(EXTRACTED RECORDS begins)

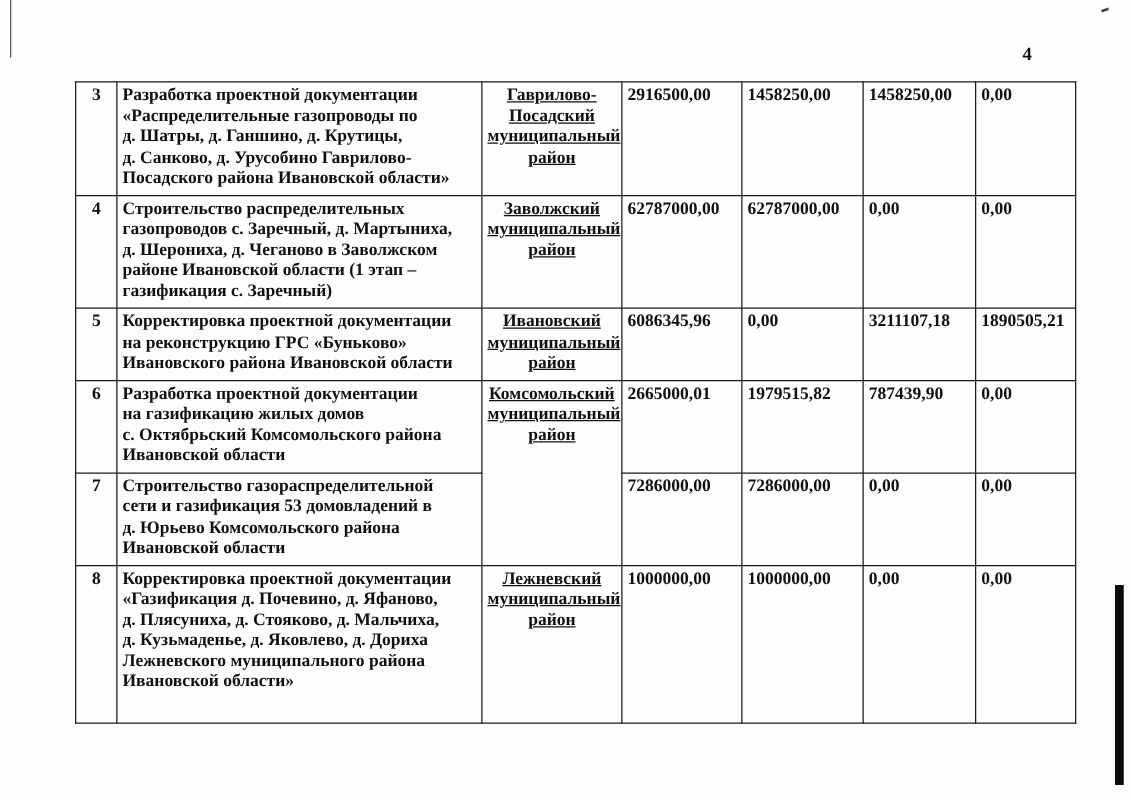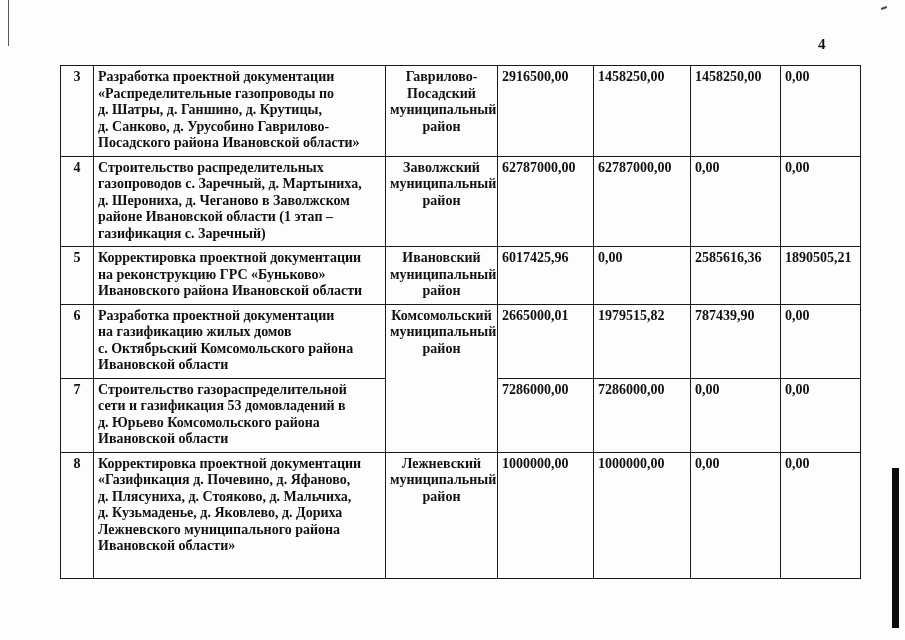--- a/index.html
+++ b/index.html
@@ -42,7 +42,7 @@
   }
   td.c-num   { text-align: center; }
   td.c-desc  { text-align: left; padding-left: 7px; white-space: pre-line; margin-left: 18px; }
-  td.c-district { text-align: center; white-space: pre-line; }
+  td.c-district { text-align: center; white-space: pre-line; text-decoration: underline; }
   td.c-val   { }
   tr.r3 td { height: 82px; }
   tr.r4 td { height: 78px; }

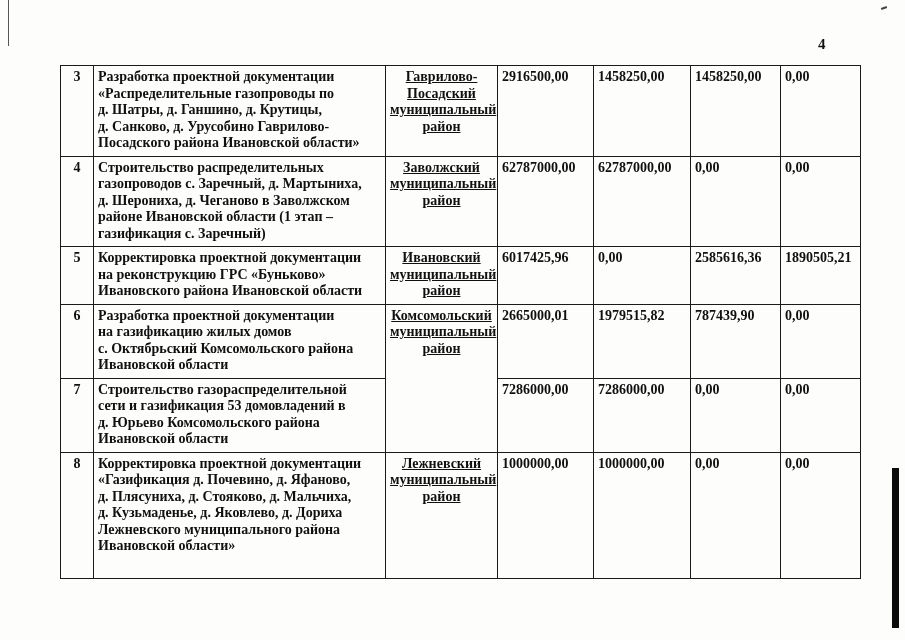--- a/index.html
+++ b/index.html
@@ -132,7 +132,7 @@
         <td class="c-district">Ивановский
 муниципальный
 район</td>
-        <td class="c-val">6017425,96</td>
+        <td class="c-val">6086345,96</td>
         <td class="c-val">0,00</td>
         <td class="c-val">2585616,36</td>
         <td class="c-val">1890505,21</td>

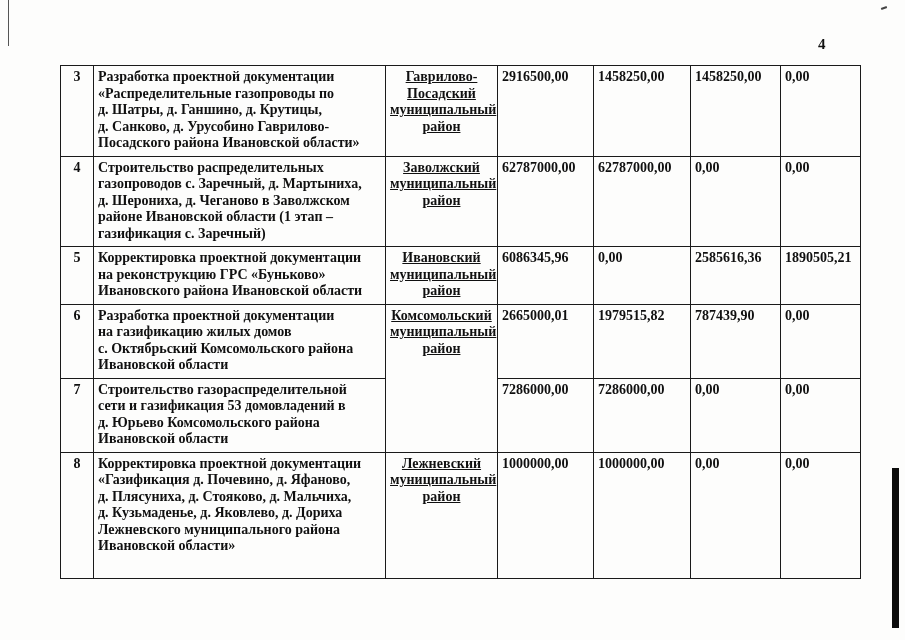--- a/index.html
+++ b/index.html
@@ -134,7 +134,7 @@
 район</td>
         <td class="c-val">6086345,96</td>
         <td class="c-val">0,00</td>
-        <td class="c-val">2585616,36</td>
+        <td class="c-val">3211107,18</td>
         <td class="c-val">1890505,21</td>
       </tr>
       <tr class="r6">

(EXTRACTED RECORDS ends)

- _REQUIREMENT_
Once the pictures are removed, reproduce the remaining entries above exactly.

- _EXERCISE RESULT_
--- a/index.html
+++ b/index.html
@@ -42,7 +42,7 @@
   }
   td.c-num   { text-align: center; }
   td.c-desc  { text-align: left; padding-left: 7px; white-space: pre-line; margin-left: 18px; }
-  td.c-district { text-align: center; white-space: pre-line; }
+  td.c-district { text-align: center; white-space: pre-line; text-decoration: underline; }
   td.c-val   { }
   tr.r3 td { height: 82px; }
   tr.r4 td { height: 78px; }

--- a/index.html
+++ b/index.html
@@ -132,7 +132,7 @@
         <td class="c-district">Ивановский
 муниципальный
 район</td>
-        <td class="c-val">6017425,96</td>
+        <td class="c-val">6086345,96</td>
         <td class="c-val">0,00</td>
         <td class="c-val">2585616,36</td>
         <td class="c-val">1890505,21</td>

--- a/index.html
+++ b/index.html
@@ -134,7 +134,7 @@
 район</td>
         <td class="c-val">6086345,96</td>
         <td class="c-val">0,00</td>
-        <td class="c-val">2585616,36</td>
+        <td class="c-val">3211107,18</td>
         <td class="c-val">1890505,21</td>
       </tr>
       <tr class="r6">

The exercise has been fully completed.